Ни историк, ни девочка из девятого класса в школе больше не появлялись. Девочка с родителями уехали из Г. Про учителя говорили, что он сидит в тюрьме. Позднее мы узнали, что он преподает в другом городе. Его реабилитировали. Та девочка просто все выдумала, нафантазировала.
Мы чувствовали волнение учителей, их нервозность и быстро сообразили, что от бессилия нас может защитить не только покорность и наше спасение заключалось не только в послушании. Всемогущим учителям тоже есть кого опасаться. Им нужно опасаться нас.
Два года нашей классной руководительницей была фройляйн Ничке, пожилая, одинокая женщина. Старая дева. Худая, болезненная, с напудренным лицом, она сидела за учительским столом и читала вслух стихи или прозу, пытаясь открыть нам красоты языка. Но нас научили слушать или хотя бы изображать интерес только под страхом наказания. Фройляйн Ничке не умела наказывать, и мы мучили ее за это. Ее всегда расстраивало, если единственной реакцией на прочитанное ею романтическое стихотворение бывали глупые реплики или плоские шутки. Она не наказывала, но давала понять, что наша глупость и ограниченность ранят ее. Она воспитывала тем, что не скрывала своих огорчений или обид, надеясь устыдить нас. Этого мы ей не прощали.

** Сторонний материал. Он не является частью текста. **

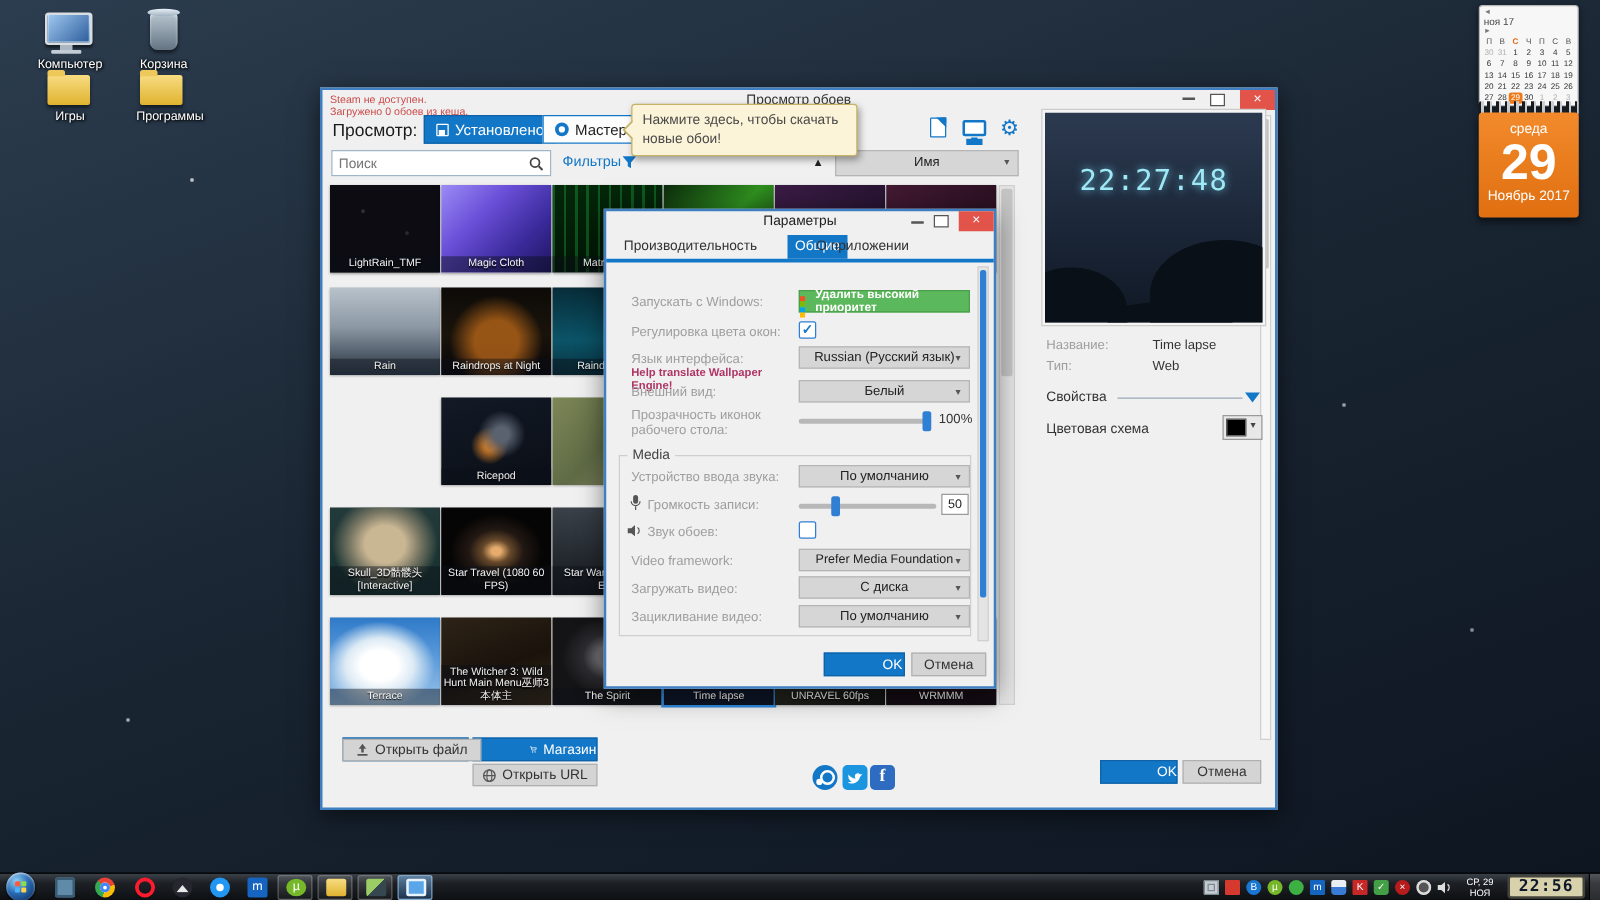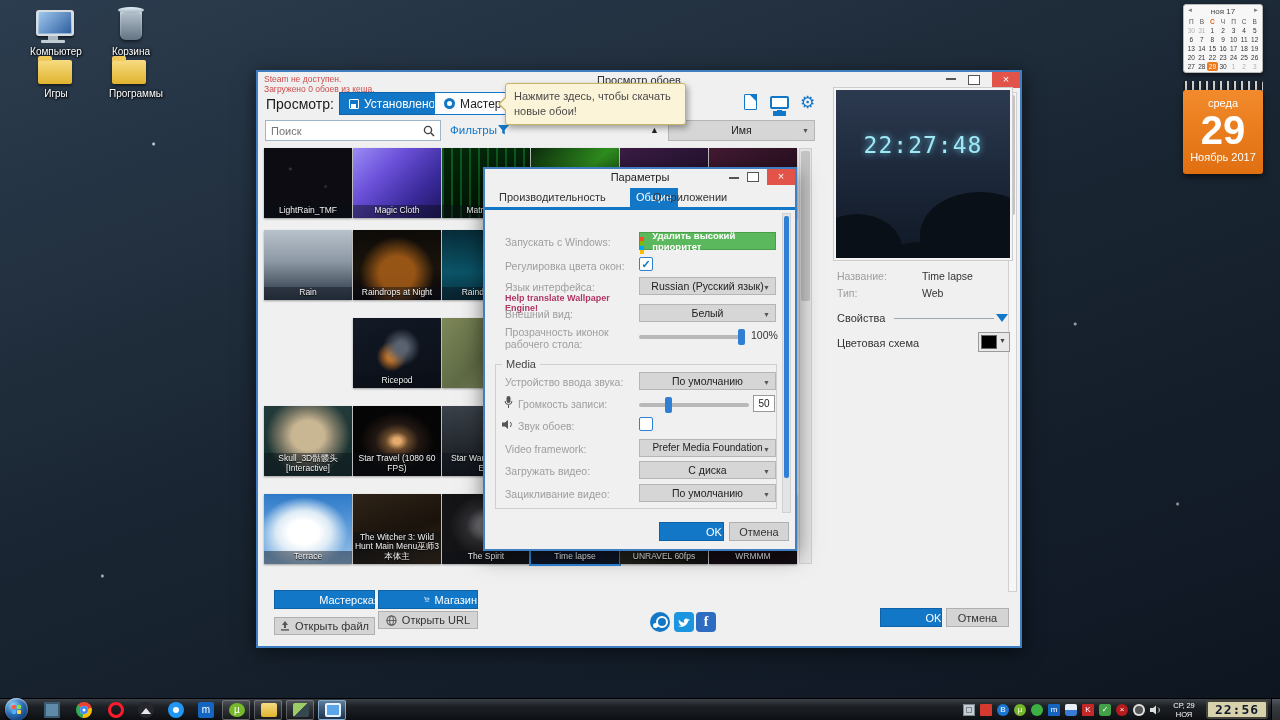--- a/index.html
+++ b/index.html
@@ -32,7 +32,7 @@
 
   
   .cal-mini { left:1183px; top:4px; width:80px; background:#f7f7f7; border:1px solid #b8b8b8; border-radius:3px; box-shadow:0 2px 5px rgba(0,0,0,.5); padding:2px 2px 1px; }
-  .cal-mini-head { display:flex; justify-content:space-between; align-items:flex-start; font-size:8px; color:#444; padding:0 1px 1px; }
+  .cal-mini-head { display:flex; justify-content:space-between; align-items:flex-start; font-size:8px; color:#444; padding:0 1px 1px;flex-direction:column; }
   .cal-arrow { font-size:6px; color:#777; cursor:default; }
   .cal-grid { display:grid; grid-template-columns:repeat(7,1fr); }
   .cal-h { font-size:6.5px; color:#555; text-align:center; line-height:9px; }

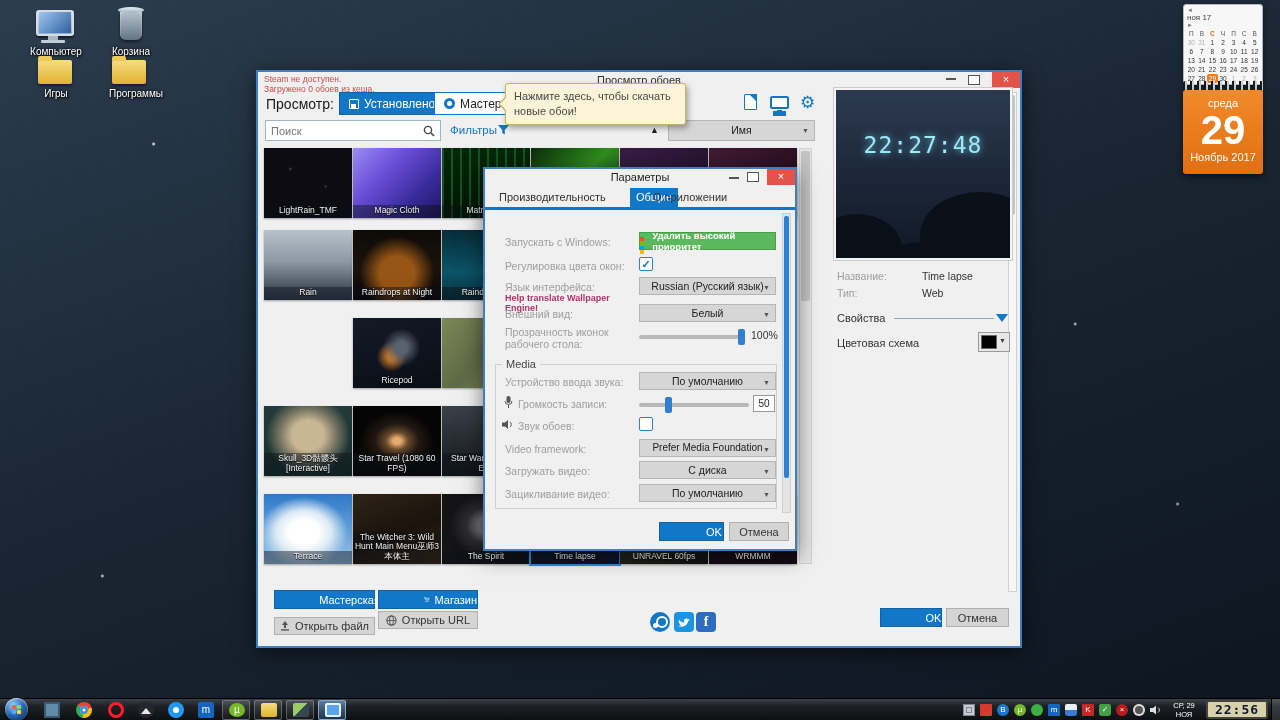--- a/index.html
+++ b/index.html
@@ -376,7 +376,7 @@
       </svg>
     <span>Магазин</span>
   </div>
-  <div class="btn btn-gray" style="left:16px;top:545px;width:101px;height:18px;">
+  <div class="btn btn-gray" style="left:16px;top:519px;width:111px;height:18px;">
     <svg width="10" height="10" viewBox="0 0 10 10">
         <path d="M5,0 L8,4 H6 V7 H4 V4 H2 Z" fill="#555"></path>
         <rect x="1" y="8.2" width="8" height="1.4" fill="#555"></rect>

Лишь один-единствениый раз между нами и этой странной, чужой для нас женщиной возникло что-то вроде взаимопонимания. Это было в тот день, когда в наш городок въехал танк и мы, возбужденные, кинулись к окнам, а фройляйн Ничке сидела за учительским столом, и ее трясло от озноба. Казалось, ее разбил паралич. Мы окружили ее, попытались помочь, но она ничего не слышала. Все испугались, две девочки истерически зарыдали. Через несколько минут фройляйн Ничке взяла себя в руки. На лбу у нее выступил пот, и выглядела она совершенно изможденной. Мы вызвались проводить ее домой, но она не решалась оставить класс без учителя в такой день. Только когда ей нашлась подмена, она позволила двум ученицам отвести себя домой. Позднее я слышала, что во время войны ее засыпало в подвале. Еще говорили, будто она пережила дрезденскую бомбардировку и вся ее семья сгорела. Сама она никогда об этом не рассказывала. Несколько дней мы вели себя тихо и предупредительно. Но вскоре происшествие было забыто, и мы, беззащитные перед величием и властью учителей, мстили за все ей, единственной, кто видел в каждом из нас пусть маленького, но непростого и самобытного человека.
А в тот день ребята прямо на уроке бросились к окнам и закричали:
— Танки! Танки!
Слышался громкий скрежет и лязг гусениц. Потом наступила тишина.
После уроков мы не пошли домой, зная, что родители не пустят нас больше на улицу, хотя комендантский час начинался только вечером. Мы побежали на рыночную площадь. В город въехал всего-навсего один танк. Он стоял посреди площади. Зачехленный орудийный ствол был направлен на старый, обветшалый памятник погибшим воинам. Собственно, памятник мы увидели впервые, так как накануне какие-то люди разломали закрывавшую его дощатую обшивку с флагами и большим фанерным голубем мира.